# Requests and APIs

Here I will demonstrate:
- Downloading an HTML file using __requests__.
- Use __BeautifulSoup__ to extract data from the HTML file.
- Use __Pandas__ to read a table in from HTML.
- Using various __APIs__.


In [3]:
import requests
import pandas as pd
import matplotlib.pyplot as plt
from bs4 import BeautifulSoup

### Using requests
I seldom use anything other than __GET__, so that's what I will demonstrate.

My task: scrape a bunch of dairy cow data from an online database.

For example, what are the stats for the cow with the ID __"29HO18225"__?

In [4]:
url = "https://www.naab-css.org/dairy-cross-reference-results"

r = requests.get(url,params={"naab":"29HO18225"})

r.status_code

200

It starts with a 2, we are good to go!

Issue with this site, is it would have given a 2 regardless. If the ID wasnt real, it would have just returned an empty table.

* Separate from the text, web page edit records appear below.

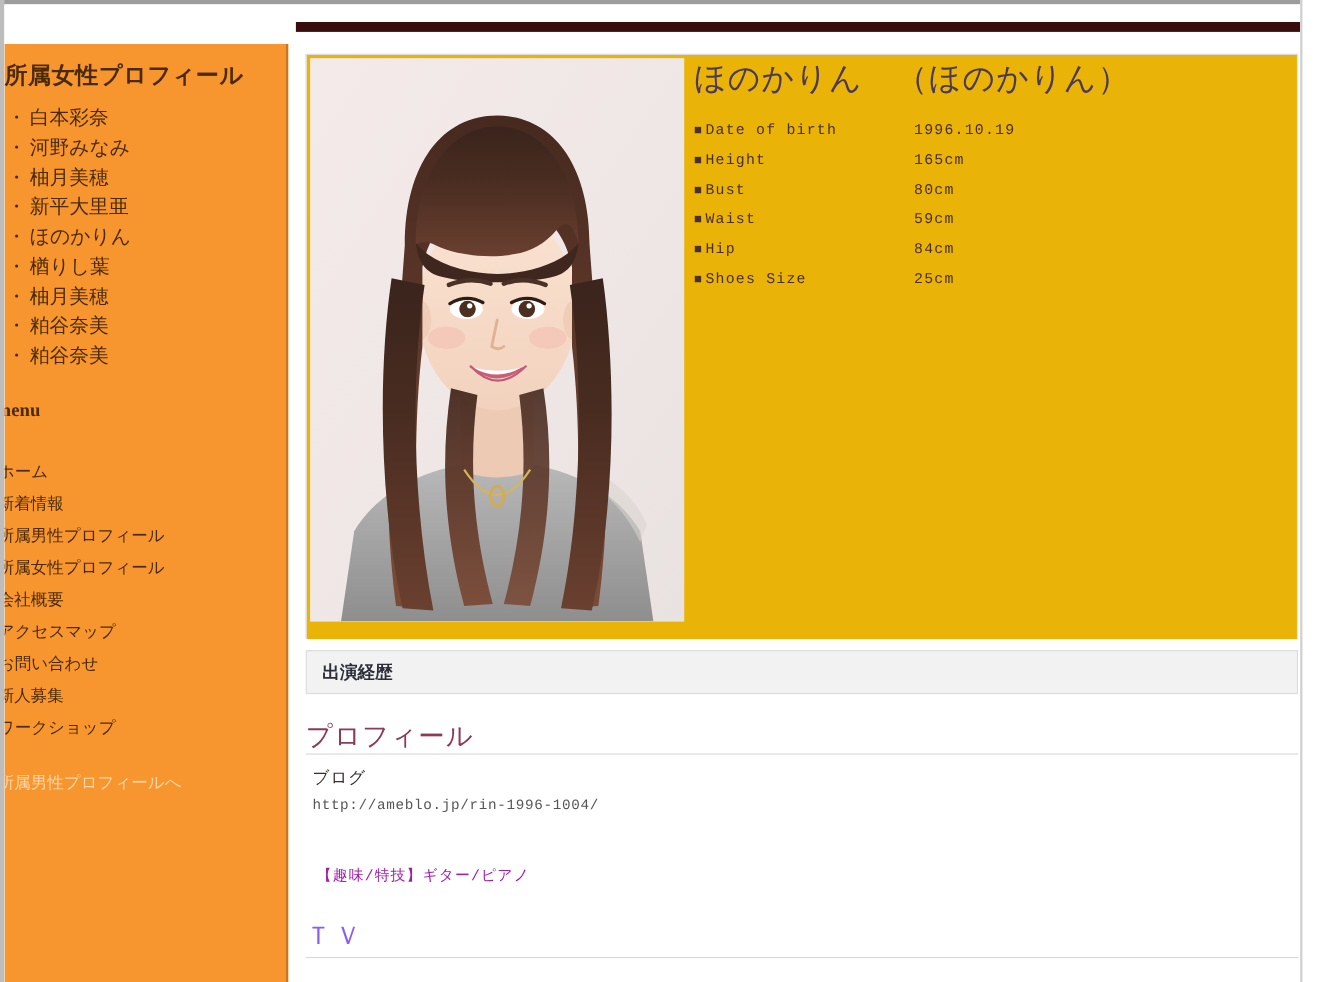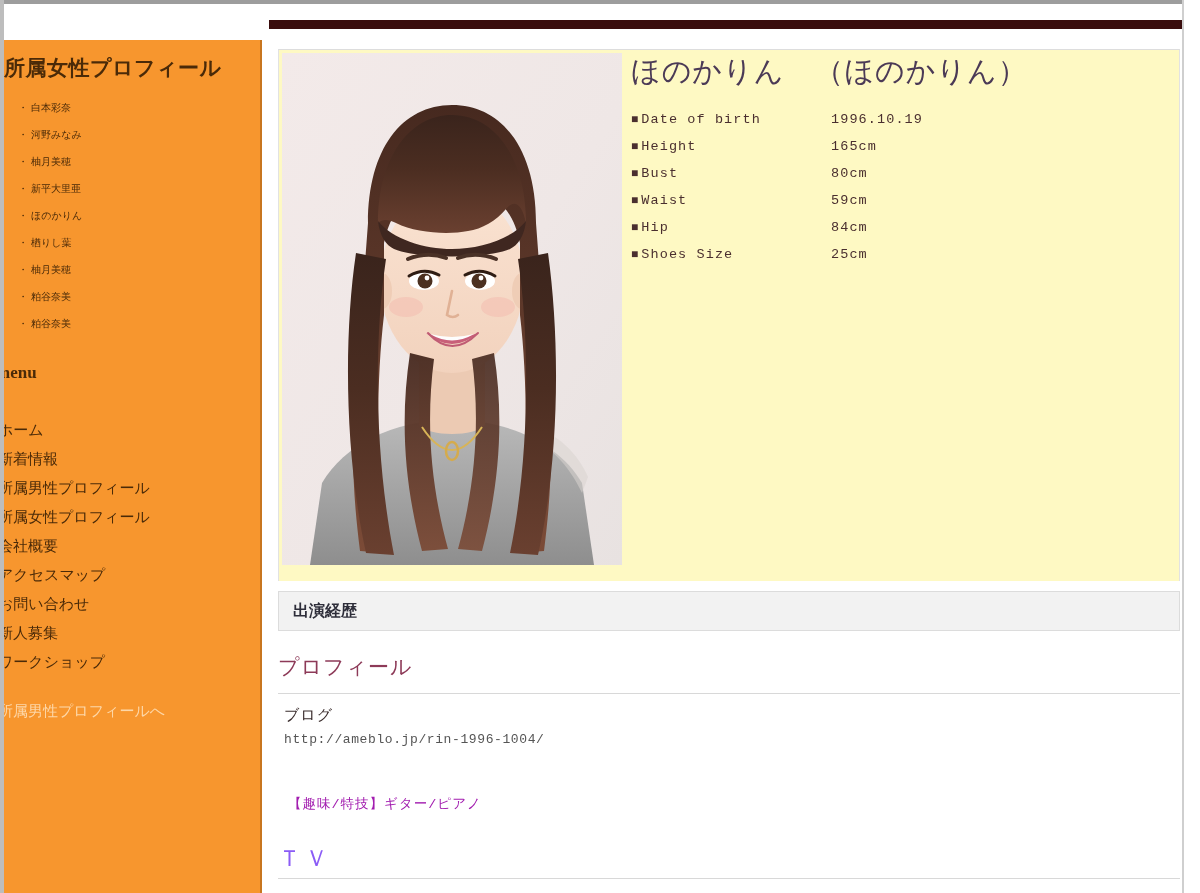"ほのかりん （ほのかりん）" .profile-top { background: #fef9c3 -> #eab308 }
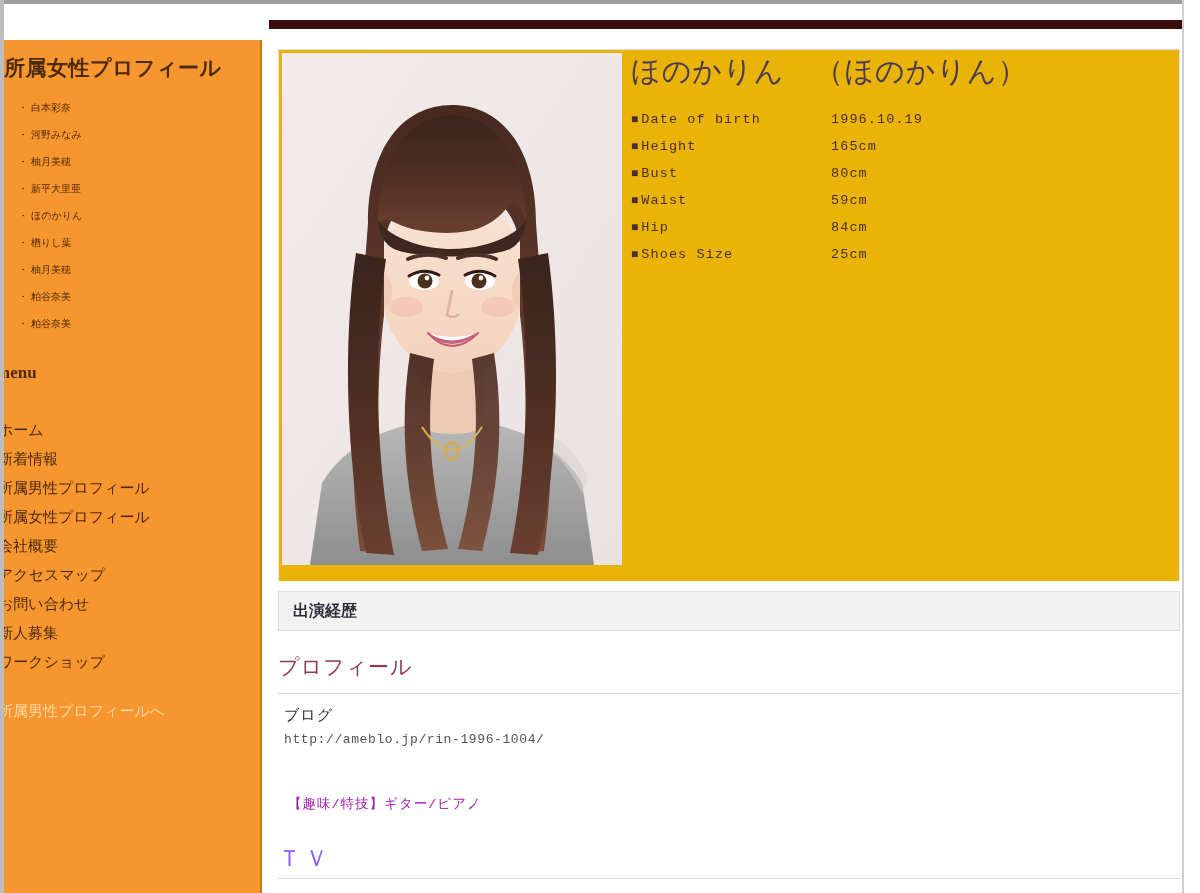"・ 白本彩奈" .talent-list li { font-size: 10px -> 18px; padding-left: 14px -> 2px }
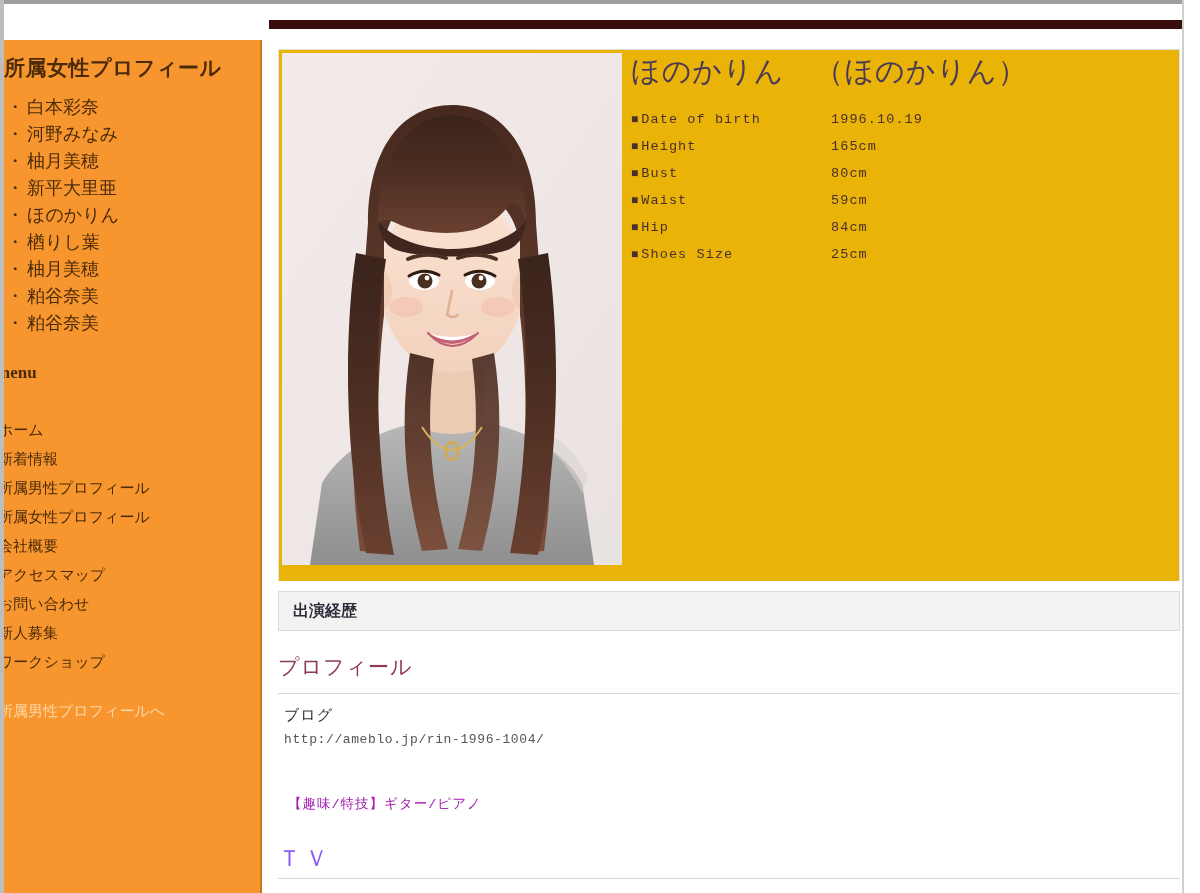"プロフィール" .section-title { font-size: 21px -> 24px; padding-bottom: 12px -> 0 }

Notice that the url actually redirected:

In [5]:
r.url

'https://www.naab-css.org/dairy-cross-reference/HOUSA000074024948'

So another way to do this is without the "keywords" param if I happen to know the other id which is above (and this is actually what I ended up doing).

In [6]:
new_url = 'https://www.naab-css.org/dairy-cross-reference/HOUSA000074024948'
r = requests.get(new_url)
r

<Response [200]>

Instead of feeding IDs into the `params`, I would just make new URL strings.

Ok so what is in `r` now?

In [7]:
r.text

'\r\n\r\n<!DOCTYPE html>\r\n<html lang="en">\r\n<head><meta charset="utf-8" /><meta http-equiv="X-UA-Compatible" content="IE=edge" /><meta name="viewport" content="width=device-width, initial-scale=1.0" /><link rel="preconnect" href="https://fonts.gstatic.com" crossorigin="" /><link href="https://fonts.googleapis.com/css2?family=Montserrat:wght@100;200;300;400;500;600;700;800;900&amp;family=Source+Sans+Pro:ital,wght@0,300;0,400;0,600;0,700;0,900;1,400&amp;display=swap" rel="stylesheet" /><link href="../Layout/CSS/styles.css?v=8" rel="stylesheet" type="text/css" /><link href="../Layout/CSS/swiper-bundle.min.css" type="text/css" rel="stylesheet" /><link href="../Layout/CSS/print.css" rel="stylesheet" type="text/css" media="print" /><link rel="apple-touch-icon" sizes="180x180" href="/images/favicon/apple-touch-icon.png" /><link rel="icon" type="image/png" sizes="48x48" href="/images/favicon/favicon-48x48.png" /><link rel="icon" type="image/png" sizes="32x32" href="/images/favicon/favicon-

In "text" it just stored the entire HTML of that output page. How do we get data out of it?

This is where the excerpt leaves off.